* Dataset content
= = = =
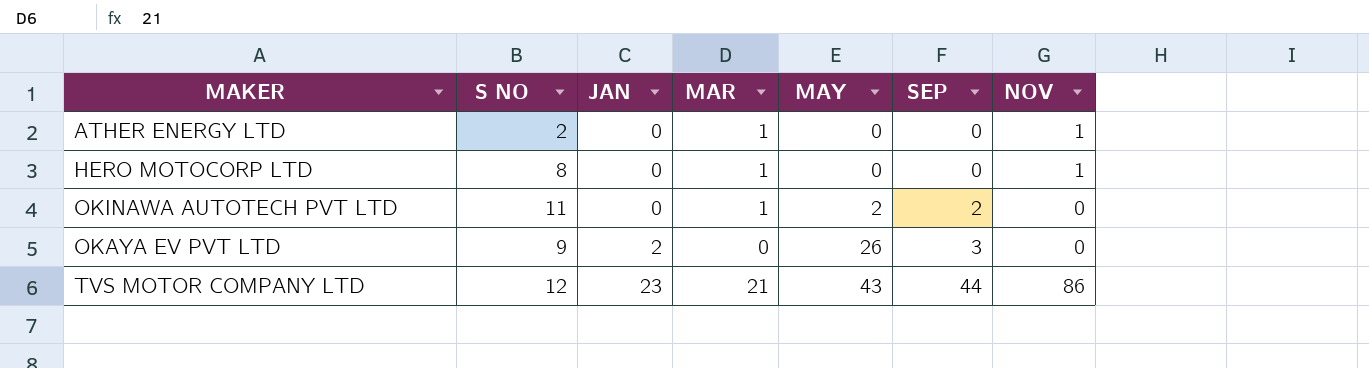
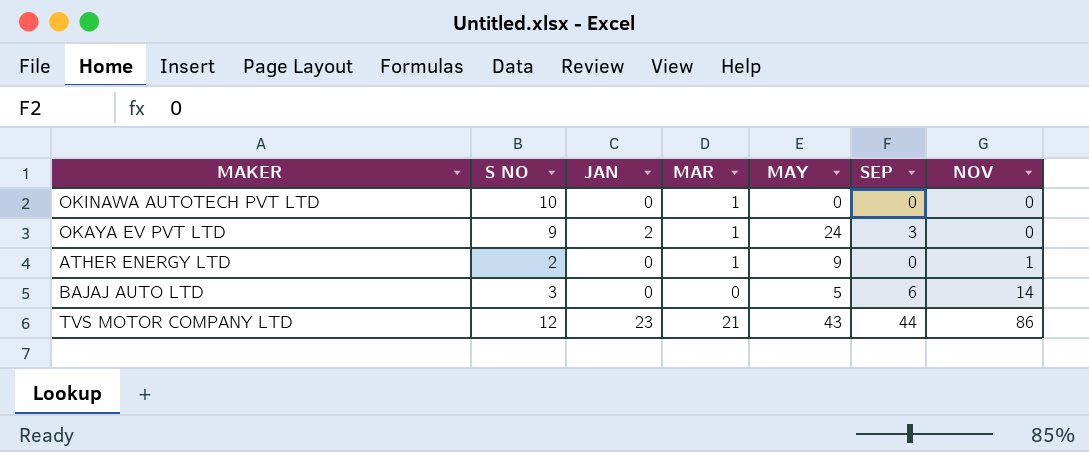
row order: JAN ascending -> NOV ascending
row HERO MOTOCORP LTD: 8 | 0 | 1 | 0 | 0 | 1 -> none
OKINAWA AUTOTECH PVT LTD | S NO: 11 -> 10
OKINAWA AUTOTECH PVT LTD | MAY: 2 -> 0
OKINAWA AUTOTECH PVT LTD | SEP: 2 -> 0
OKAYA EV PVT LTD | MAR: 0 -> 1
OKAYA EV PVT LTD | MAY: 26 -> 24
ATHER ENERGY LTD | MAY: 0 -> 9
row BAJAJ AUTO LTD: none -> 3 | 0 | 0 | 5 | 6 | 14

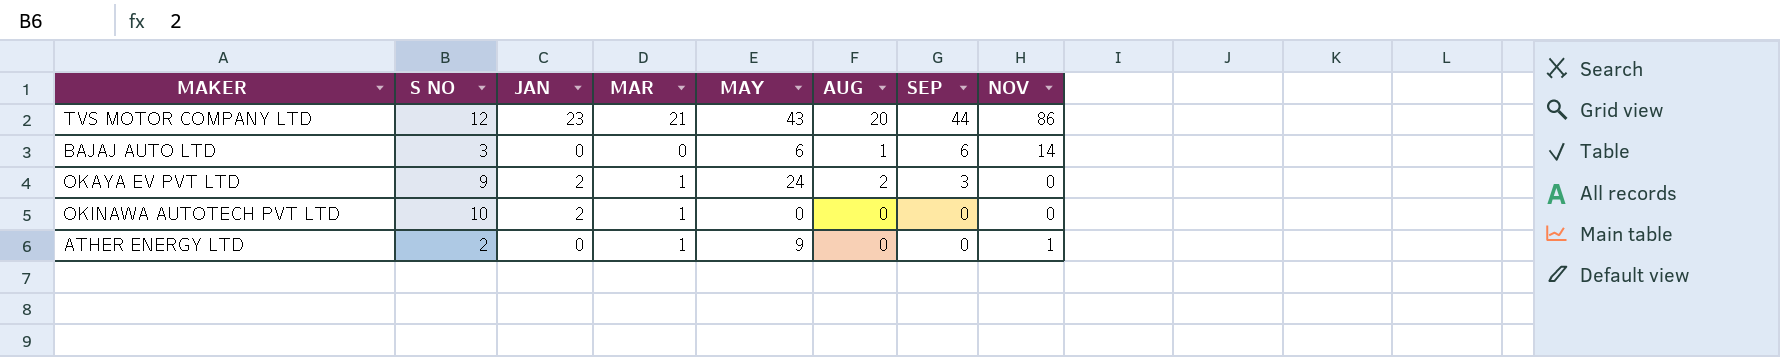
row order: NOV ascending -> SEP descending
column AUG | position: none -> 6
BAJAJ AUTO LTD | MAY: 5 -> 6
OKINAWA AUTOTECH PVT LTD | JAN: 0 -> 2

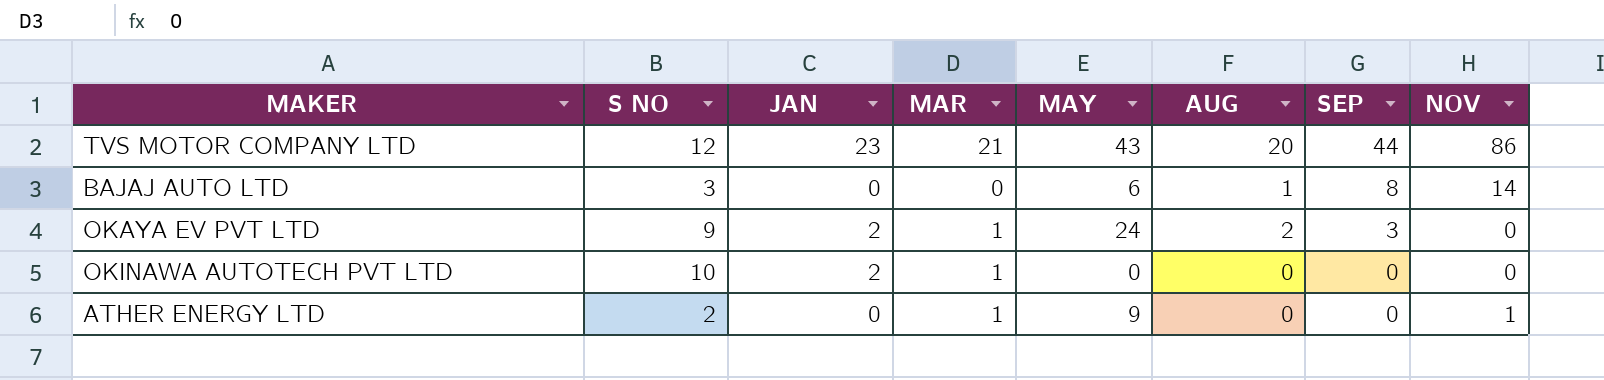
BAJAJ AUTO LTD | SEP: 6 -> 8

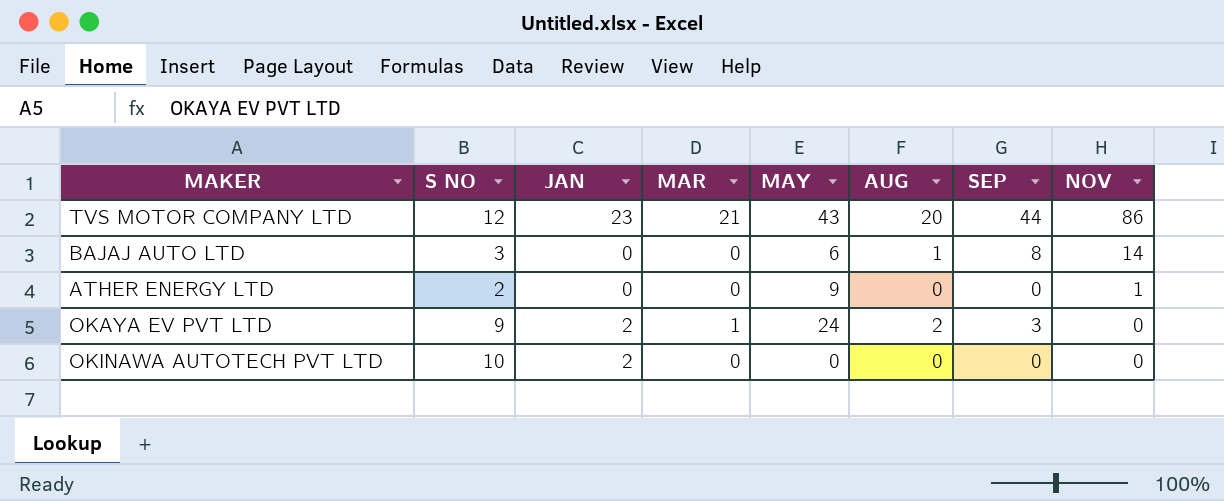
row order: SEP descending -> NOV descending
ATHER ENERGY LTD | MAR: 1 -> 0
OKINAWA AUTOTECH PVT LTD | MAR: 1 -> 0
= = = =
* What you have to do
Nothing but the lines from the line with "OKINAWA AUTOTECH PVT LTD | S NO: 11 -> 10" through the last line of the listing above should be repeated, and pictures should be left out.

* Answer to the problem
OKINAWA AUTOTECH PVT LTD | S NO: 11 -> 10
OKINAWA AUTOTECH PVT LTD | MAY: 2 -> 0
OKINAWA AUTOTECH PVT LTD | SEP: 2 -> 0
OKAYA EV PVT LTD | MAR: 0 -> 1
OKAYA EV PVT LTD | MAY: 26 -> 24
ATHER ENERGY LTD | MAY: 0 -> 9
row BAJAJ AUTO LTD: none -> 3 | 0 | 0 | 5 | 6 | 14

row order: NOV ascending -> SEP descending
column AUG | position: none -> 6
BAJAJ AUTO LTD | MAY: 5 -> 6
OKINAWA AUTOTECH PVT LTD | JAN: 0 -> 2

BAJAJ AUTO LTD | SEP: 6 -> 8

row order: SEP descending -> NOV descending
ATHER ENERGY LTD | MAR: 1 -> 0
OKINAWA AUTOTECH PVT LTD | MAR: 1 -> 0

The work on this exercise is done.